‐‐‐‐‐‐‐ Original Message ‐‐‐‐‐‐‐
On Saturday, May 30, 2020 5:49 PM, Faux Dameron <fauxdame...@mailfence.com> 
wrote:
> ...
> I have two questions, why did the group die


i asked a similar question around a decade ago. i don't have a definitive 
answer, but some opinions...

there is no one causative factor; many combined:

- early progress in privacy tech leading to a languishing (or at least a 
decline). "we won the crypto wars!" (hah :)

- sustainability; there was insufficient passionate new blood to sustain what 
was "the cypherpunks" of that era. or said another way, the passionate coders 
of future privacy tech moved in circles that overlapped, but were not defined 
by, the cypherpunks.

- centralization; it is a strong attractor! when you've got development idioms 
and norms all built around github and package repos and "free" services, each 
somewhat or very opposed to decentralized cypherpunks ethos, the result is a 
drain away from core cypherpunks (if there is a thing) into other endeavors. 
this is pervasive and persistent.

- sophistication; the state of the art moved on from the realm of amateur 
practitioner to applied graduate level computer science and information theory. 
 the incremental gains in privacy effectiveness required increasingly 
complicated constructs. the ideal constructions with severe performance 
constraints suffered and died due to lack of adoption. usability and privacy 
are complicated in ways we continue to discover - requiring mastery of many 
domains to implement effectively.


> ... and what needs to happen to bring it back?

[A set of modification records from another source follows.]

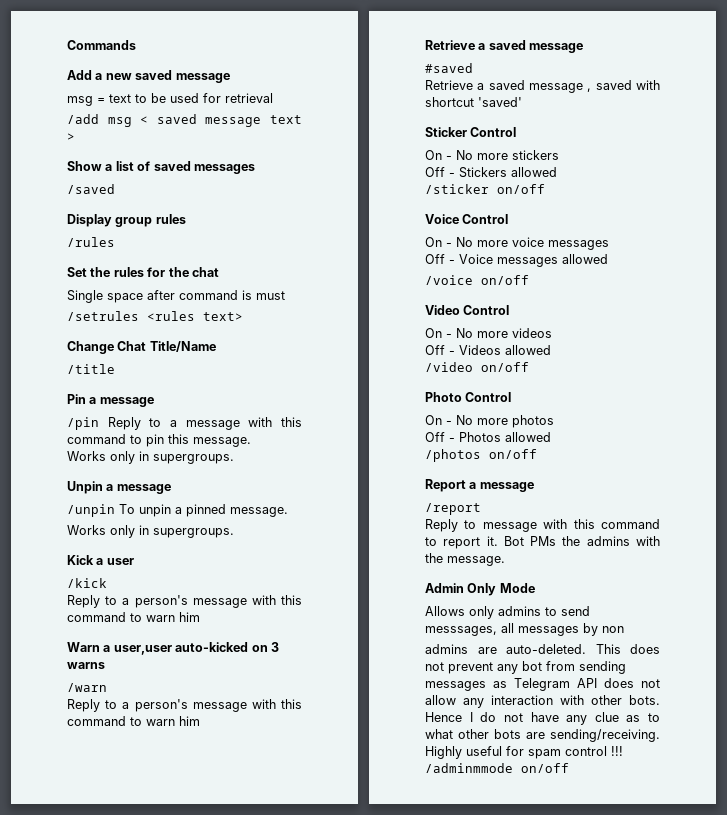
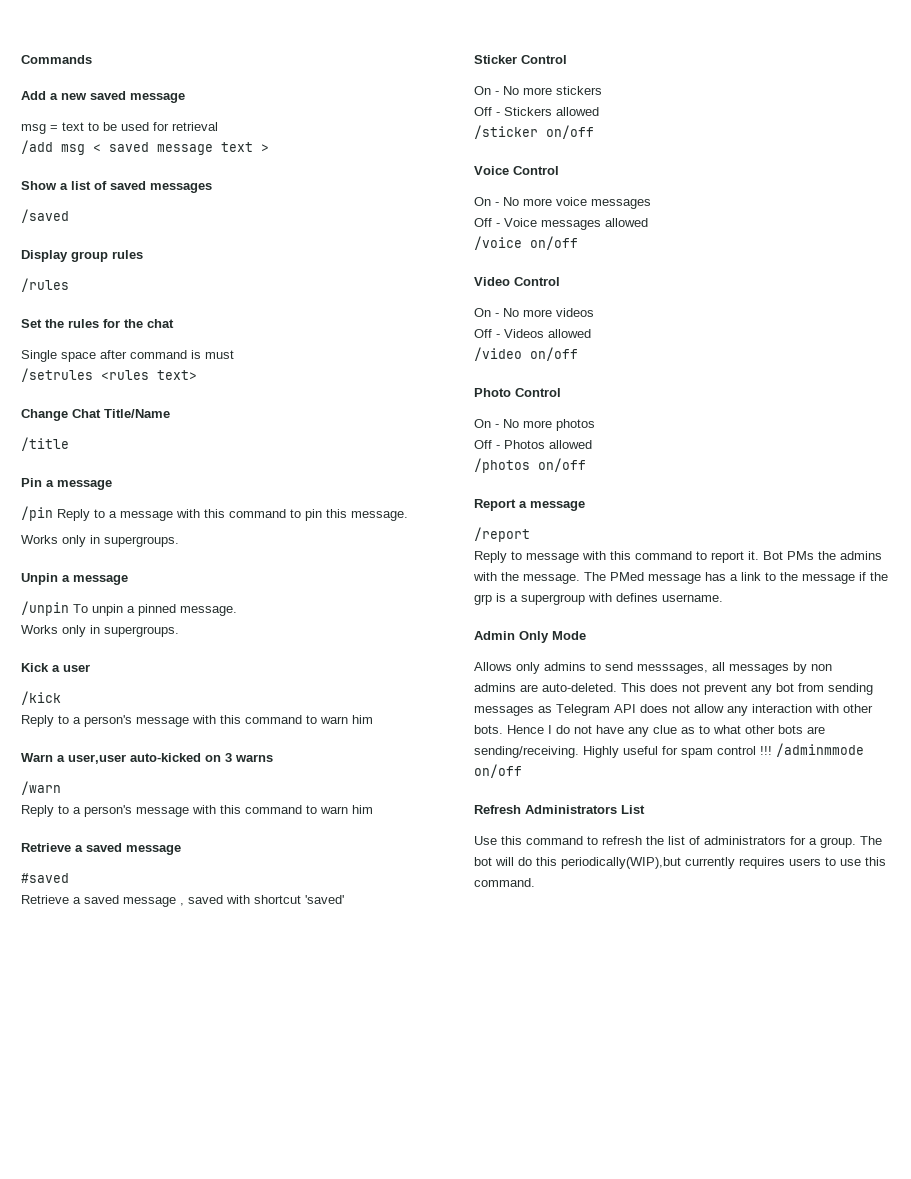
+ The PMed message has a link to the message if the grp is a supergroup with defines username.
+ Refresh Administrators List
+ Use this command to refresh the list of administrators for a group. The bot will do this periodically(WIP),but currently requires users to use this command.

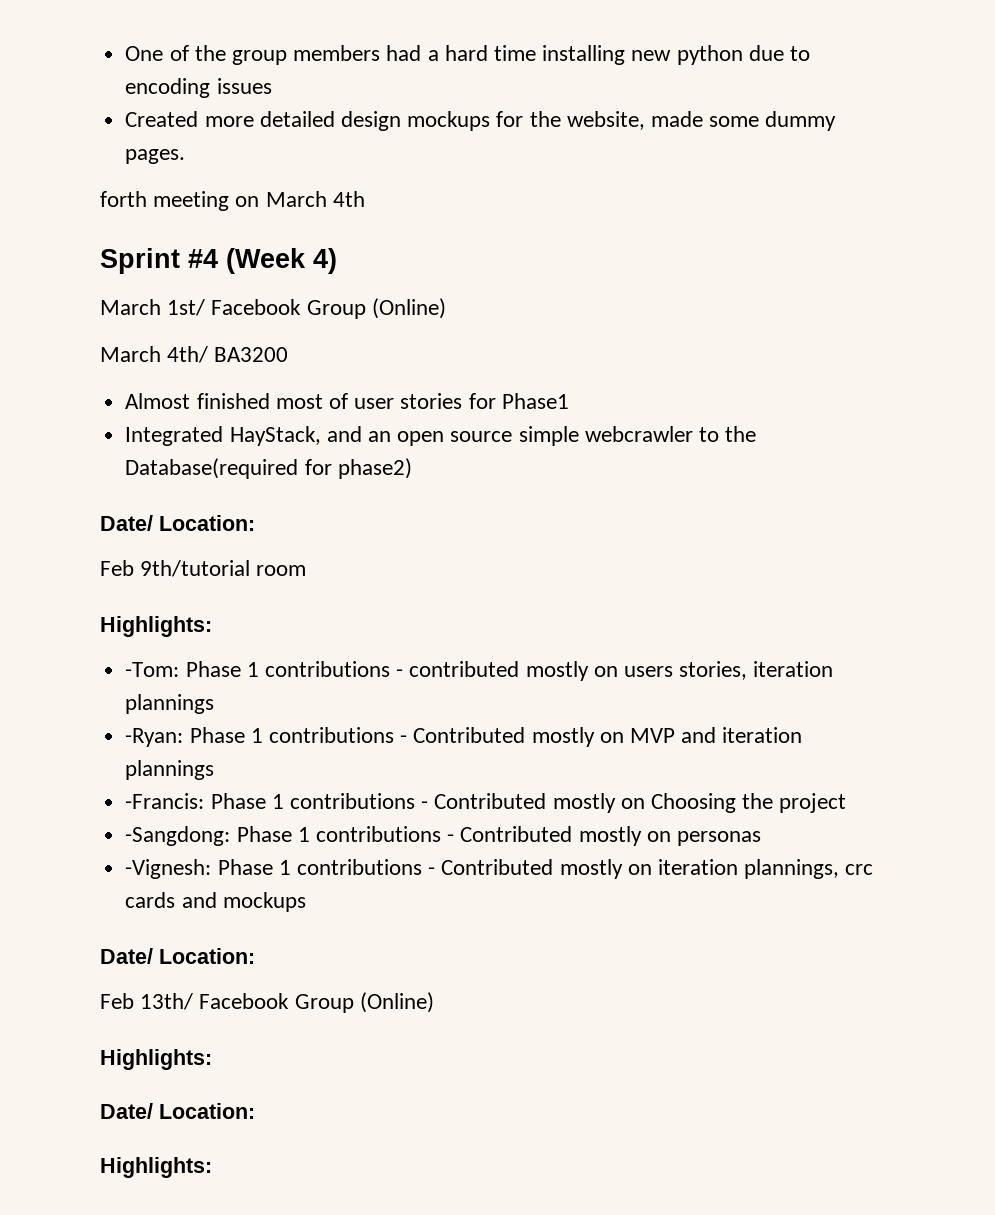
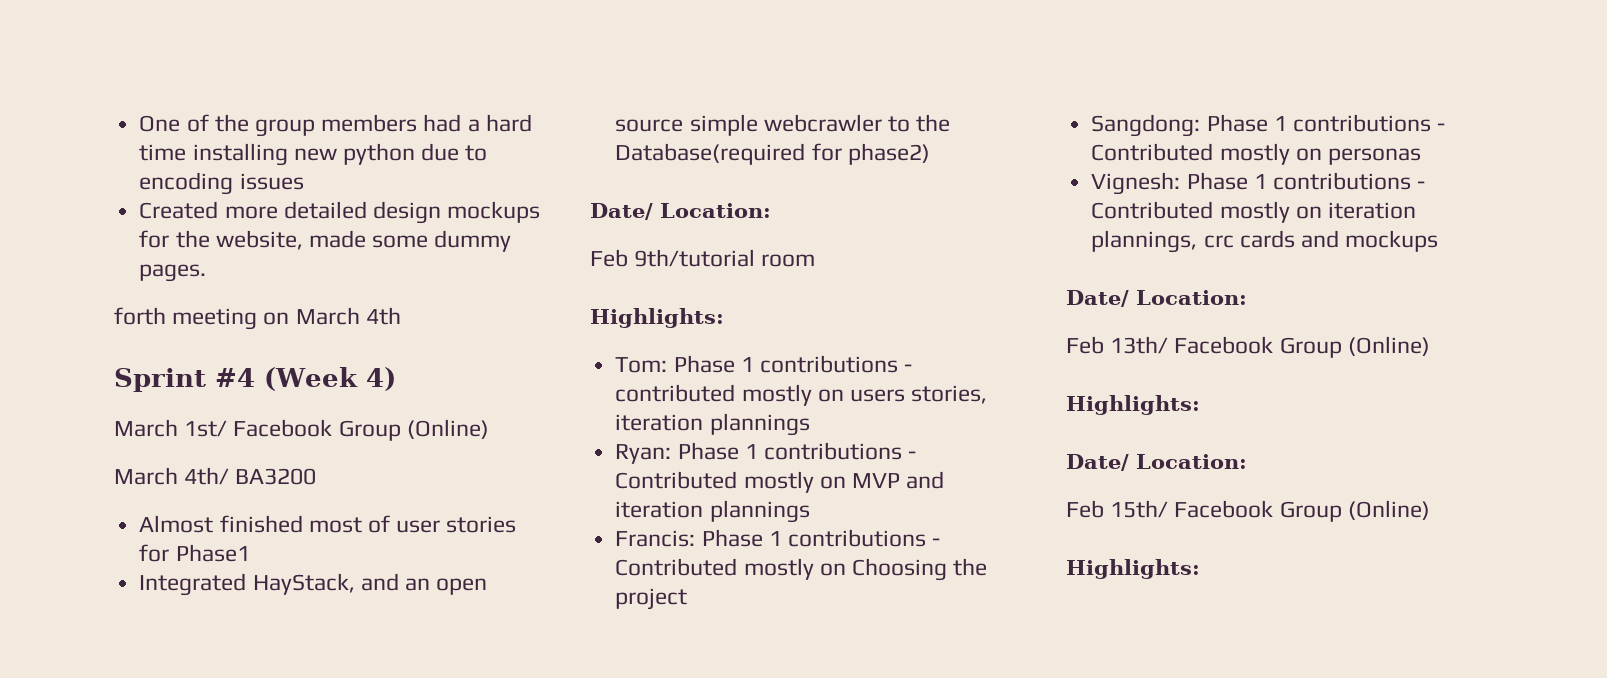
- -Tom: Phase 1 contributions - contributed mostly on users stories, iteration plannings
+ Tom: Phase 1 contributions - contributed mostly on users stories, iteration plannings
- -Ryan: Phase 1 contributions - Contributed mostly on MVP and iteration plannings
+ Ryan: Phase 1 contributions - Contributed mostly on MVP and iteration plannings
- -Francis: Phase 1 contributions - Contributed mostly on Choosing the project
+ Francis: Phase 1 contributions - Contributed mostly on Choosing the project
- -Sangdong: Phase 1 contributions - Contributed mostly on personas
+ Sangdong: Phase 1 contributions - Contributed mostly on personas
- -Vignesh: Phase 1 contributions - Contributed mostly on iteration plannings, crc cards and mockups
+ Vignesh: Phase 1 contributions - Contributed mostly on iteration plannings, crc cards and mockups
+ Feb 15th/ Facebook Group (Online)

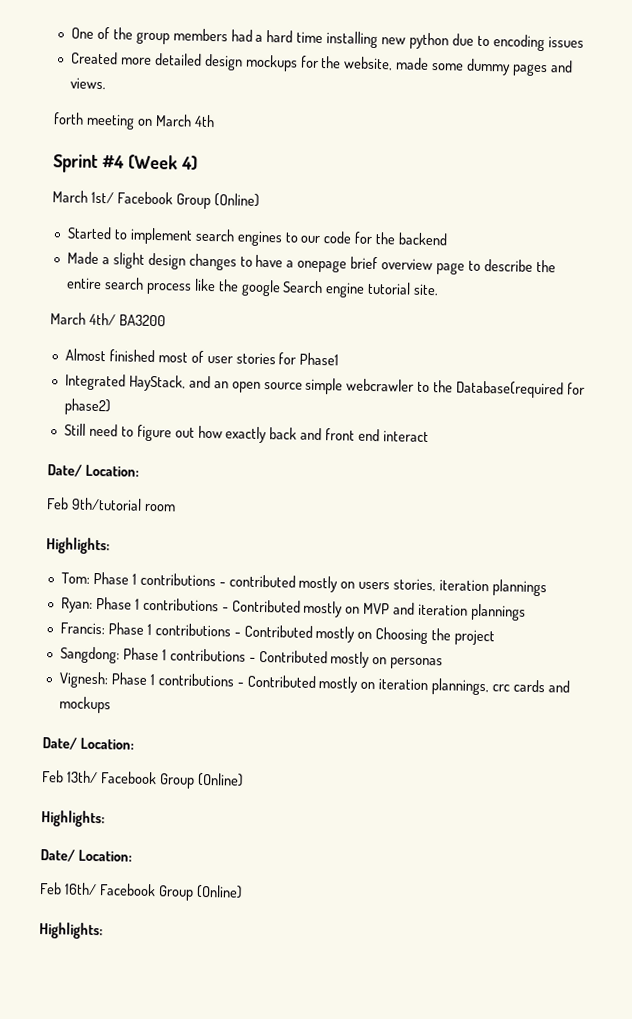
- Created more detailed design mockups for the website, made some dummy pages.
+ Created more detailed design mockups for the website, made some dummy pages and views.
+ Started to implement search engines to our code for the backend
+ Made a slight design changes to have a onepage brief overview page to describe the entire search process like the google Search engine tutorial site.
+ Still need to figure out how exactly back and front end interact
- Feb 15th/ Facebook Group (Online)
+ Feb 16th/ Facebook Group (Online)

i had hope the Snowden leaks would revive a passionate cypherpunks groundswell. 
in one sense, it did: end-to-end secure open source tech is widely available, 
most of the internet is encrypted - it's hard to overstate how monumental this 
is! but it is also clear this progress was made outside of whatever 
"cypherpunks" is today.

if that didn't do it? perhaps email lists are simply too archaic for modern 
popularity :)

if slack remade IRC, what does a  shittier, web'ified maillist look like? (a 
forum?)


> ... as long as you know how to create filters/killfiles, the
> spam problem really isn't that bad.

agreed. but try to convince everyone of that!